Le récit débute après la création de l’humanité, alors que les hommes commençaient à vivre dans de grands centres urbains, dont la ville de Kish. C’est alors que les dieux se rendirent compte qu’ils avaient omis de créer des institutions politiques appropriées pour gérer de telles agglomérations.

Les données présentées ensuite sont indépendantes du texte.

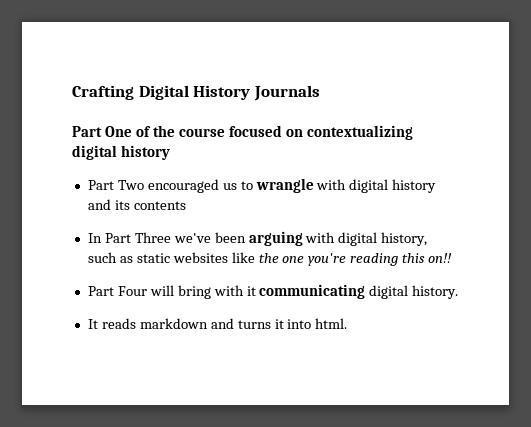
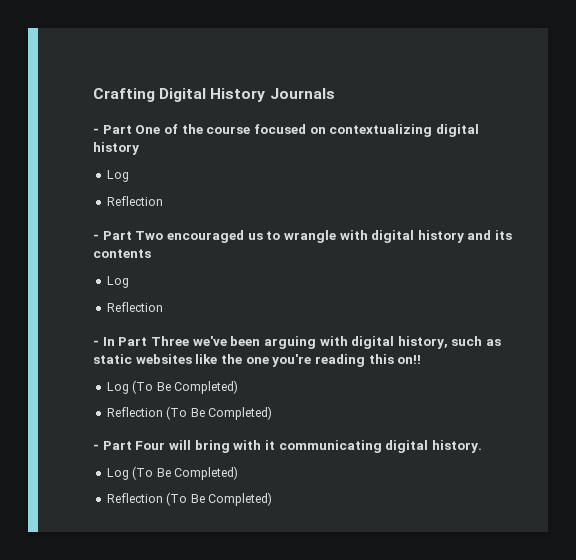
- Part One of the course focused on contextualizing digital history
- Part Two encouraged us to wrangle with digital history and its contents
- In Part Three we've been arguing with digital history, such as static websites like the one you're reading this on!!
- Part Four will bring with it communicating digital history.
- It reads markdown and turns it into html.
+ - Part One of the course focused on contextualizing digital history
+ Log
+ Reflection
+ - Part Two encouraged us to wrangle with digital history and its contents
+ Log
+ Reflection
+ - In Part Three we've been arguing with digital history, such as static websites like the one you're reading this on!!
+ Log (To Be Completed)
+ Reflection (To Be Completed)
+ - Part Four will bring with it communicating digital history.
+ Log (To Be Completed)
+ Reflection (To Be Completed)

Les créateurs des quatre régions du monde, les fondateurs de toute création
Par commande d’eux tous, les grands dieux avaient décrété la fête pour les gens
Ils n’avaient pas installé de roi sur les populations abondantes
Conseillés par Ishtar [7] et sous l’égide d’Enlil [8], les dieux inventèrent la royauté et ses attributs et désignèrent Etana comme roi de Kish. La Liste royale sumérienne [9] confirme que, après le Déluge [10], la royauté fut en effet tout d’abord exercée à Kish. En revanche Etana en serait le treizième souverain. Il y est défini comme « le pasteur, celui qui monta au ciel, qui mit en ordre tous les pays ». Selon les différentes versions, il y aurait régné entre six cent trente-cinq ans et mille cinq cents ans.
Bien que plusieurs fois centenaire, Etana était un mortel ; se posa alors le problème de la transmission de la royauté. Idéalement, celle-ci devait revenir au fils du roi, mais Etana n’avait pas d’enfant. Il se mit alors en quête de la plante d’enfantement pour son épouse, plante détenue par la déesse Ishtar, et pour cela il devait pouvoir accéder au monde divin.
Une longue fable coupe alors le récit. Elle met en scène un serpent et un aigle. À côté du sanctuaire construit par Etana pour le dieu de l’orage Adad [11] poussait un peuplier au pied duquel un serpent s’était établi et dans les branches duquel un aigle avait construit son nid. Les animaux avaient passé un pacte d’amitié et partageaient le produit de leurs chasses pour nourrir leurs petits. Mais l’aigle ayant rompu le pacte en dévorant les serpenteaux, il fut condamné par Shamash [12] à périr d’inanition au fond d’une fosse.
Sceau-cylindre de la période d'Akkad, Girsu, illustrant une scène du mythe d'Etana.
Pendant ce temps, Etana implorait le dieu de lui procurer cette fameuse plante d’enfantement. Shamash le guida alors vers la fosse où l’aigle dépérissait. Etana le soigna contre la promesse de l’aigle de l’emmener sur son dos jusqu’aux cieux, là où résidaient les dieux et où se trouvait la plante qu’il convoitait. Etana, juché sur le dos de l’aigle s’éleva dans les airs et découvrit le monde qui rapetissait.
Il plaça ses bras sur ses côtés, il plaça ses mains sur le plumage de ses ailes.
Il l’éleva d’une double-lieue et :
– Regarde mon ami, le pays, comment est-il ?
– La vaste mer aussi petite qu’un enclos à bestiaux
Il l’éleva d’une deuxième double-lieue et :
– Regarde mon ami, le pays, comment est-il ?
– Le pays s’est changé en jardin et la vaste mer est devenue aussi petite qu’un baquet.
Il l’éleva d’une troisième double-lieu et :
– Regarde mon ami, le pays, comment est-il ?
– J’ai regardé mais je ne vois pas le pays, et mes yeux ne sont plus capables de voir la vaste mer !
L’aventure tourna court. Parvenu au seuil du domaine des dieux, Etana et l’aigle retombèrent sur terre. Si Etana avait réussi à pénétrer chez les dieux, il aurait d’emblée acquis l’immortalité et réglé définitivement le problème de la transmission de la royauté. Mais, tout comme Gilgamesh en quête de la plante lui permettant d’obtenir la vie éternelle [13], Etana échoua tout près du but. La fin de la dernière tablette est cassée, mais nous devinons qu’Ishtar prit Etana en pitié et lui offrit la plante d’enfantement qui permit à son épouse de mettre au monde un héritier. La liste royale sumérienne montre en effet que le fils d’Etana lui a succédé sur le trône.
Quand bien même certains s’accrochent au pouvoir, ce mythe nous rappelle que l’homme ne peut sortir de sa condition de mortel et prétendre à la supériorité du monde divin.